■ **Goal of the exercise**
Your answer should be the lines below from the one with "[125,70,145,86] 8: ->" to the one with "(713, 95) none", both included, given again exactly and with nothing added.

Revision tracking records

□ □ □ □

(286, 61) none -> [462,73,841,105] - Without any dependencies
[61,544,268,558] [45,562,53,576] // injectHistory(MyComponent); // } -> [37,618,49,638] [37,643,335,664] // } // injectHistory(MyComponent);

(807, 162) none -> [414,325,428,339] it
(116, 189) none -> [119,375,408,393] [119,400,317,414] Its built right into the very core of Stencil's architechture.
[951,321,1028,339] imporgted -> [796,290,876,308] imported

□ □ □ □

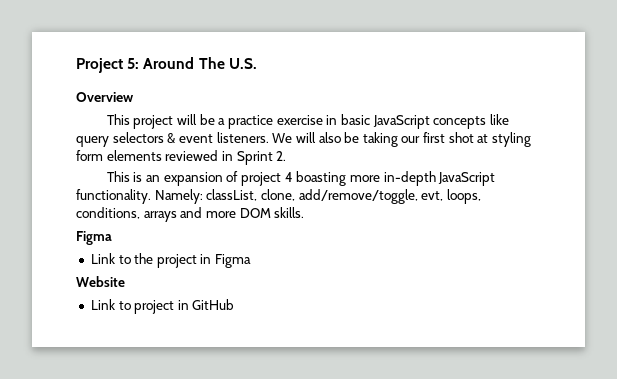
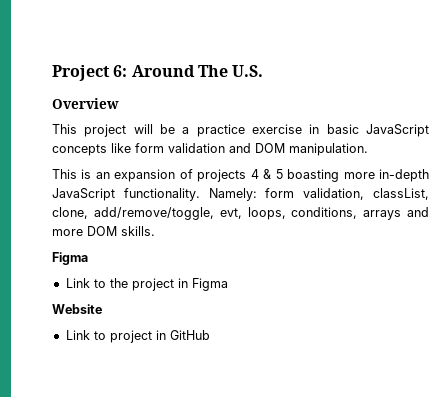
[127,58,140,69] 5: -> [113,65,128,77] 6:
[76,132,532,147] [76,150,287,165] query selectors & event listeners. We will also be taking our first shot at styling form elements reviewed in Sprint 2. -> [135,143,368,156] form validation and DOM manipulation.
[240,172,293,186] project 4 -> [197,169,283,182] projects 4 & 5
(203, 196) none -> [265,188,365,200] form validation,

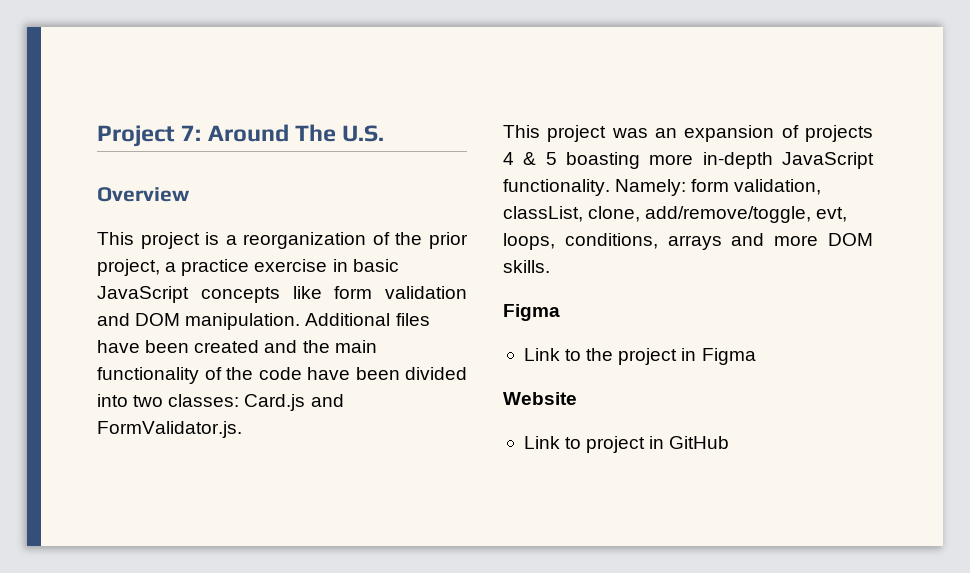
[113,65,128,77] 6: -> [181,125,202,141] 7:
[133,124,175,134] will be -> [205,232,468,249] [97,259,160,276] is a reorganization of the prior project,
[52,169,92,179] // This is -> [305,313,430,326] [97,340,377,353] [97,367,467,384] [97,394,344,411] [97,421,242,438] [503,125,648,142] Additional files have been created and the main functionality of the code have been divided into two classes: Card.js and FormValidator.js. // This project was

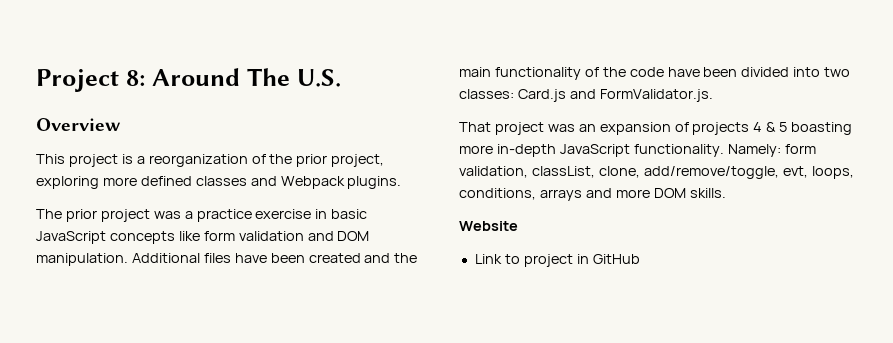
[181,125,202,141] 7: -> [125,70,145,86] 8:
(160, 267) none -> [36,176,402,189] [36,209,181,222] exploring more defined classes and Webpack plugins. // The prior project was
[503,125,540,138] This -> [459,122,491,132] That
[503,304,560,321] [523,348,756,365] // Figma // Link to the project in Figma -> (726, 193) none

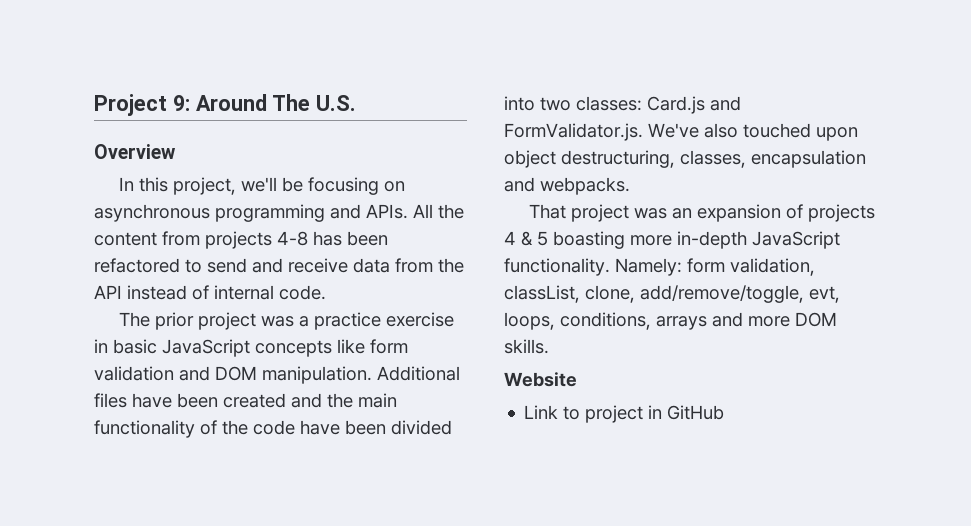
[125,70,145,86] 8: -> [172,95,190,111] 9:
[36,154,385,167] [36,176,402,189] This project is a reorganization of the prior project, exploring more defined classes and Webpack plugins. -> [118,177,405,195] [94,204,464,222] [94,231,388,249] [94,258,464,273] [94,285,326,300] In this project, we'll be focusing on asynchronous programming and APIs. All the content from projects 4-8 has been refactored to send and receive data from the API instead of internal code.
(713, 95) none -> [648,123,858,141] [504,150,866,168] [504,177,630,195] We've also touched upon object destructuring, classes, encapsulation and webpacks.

□ □ □ □

■ **Response area**
[125,70,145,86] 8: -> [172,95,190,111] 9:
[36,154,385,167] [36,176,402,189] This project is a reorganization of the prior project, exploring more defined classes and Webpack plugins. -> [118,177,405,195] [94,204,464,222] [94,231,388,249] [94,258,464,273] [94,285,326,300] In this project, we'll be focusing on asynchronous programming and APIs. All the content from projects 4-8 has been refactored to send and receive data from the API instead of internal code.
(713, 95) none -> [648,123,858,141] [504,150,866,168] [504,177,630,195] We've also touched upon object destructuring, classes, encapsulation and webpacks.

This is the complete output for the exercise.